▸ WHAT THE EXERCISE ASKS
For the records below, tally the lines that include the word "backend" and report the number alone.

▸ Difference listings
Content starts

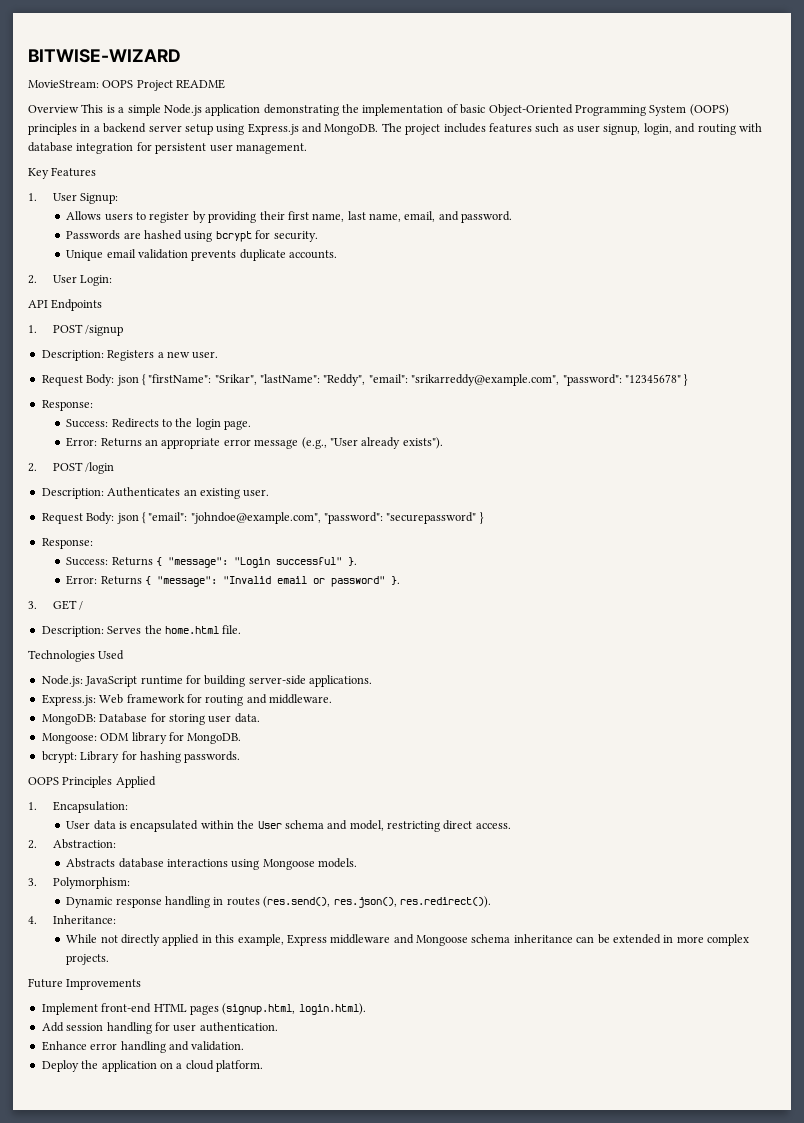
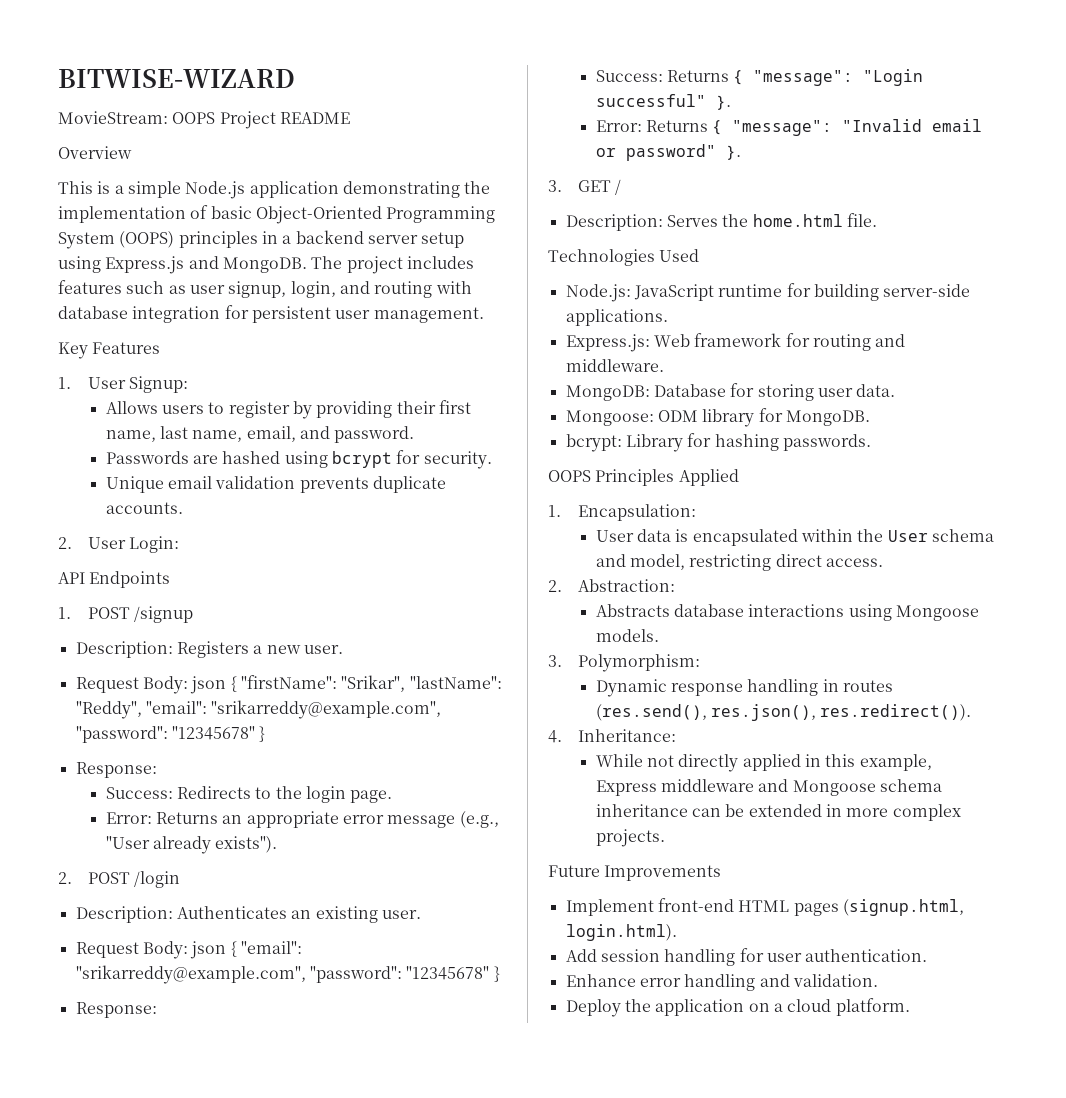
- Overview This is a simple Node.js application demonstrating the implementation of basic Object-Oriented Programming System (OOPS) principles in a backend server setup using Express.js and MongoDB.
+ Overview
+ This is a simple Node.js application demonstrating the implementation of basic Object-Oriented Programming System (OOPS) principles in a backend server setup using Express.js and MongoDB.
- Request Body: json { "email": "johndoe@example.com", "password": "securepassword" }
+ Request Body: json { "email": "srikarreddy@example.com", "password": "12345678" }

Content ends

▸ ANSWER TO THE PROBLEM
2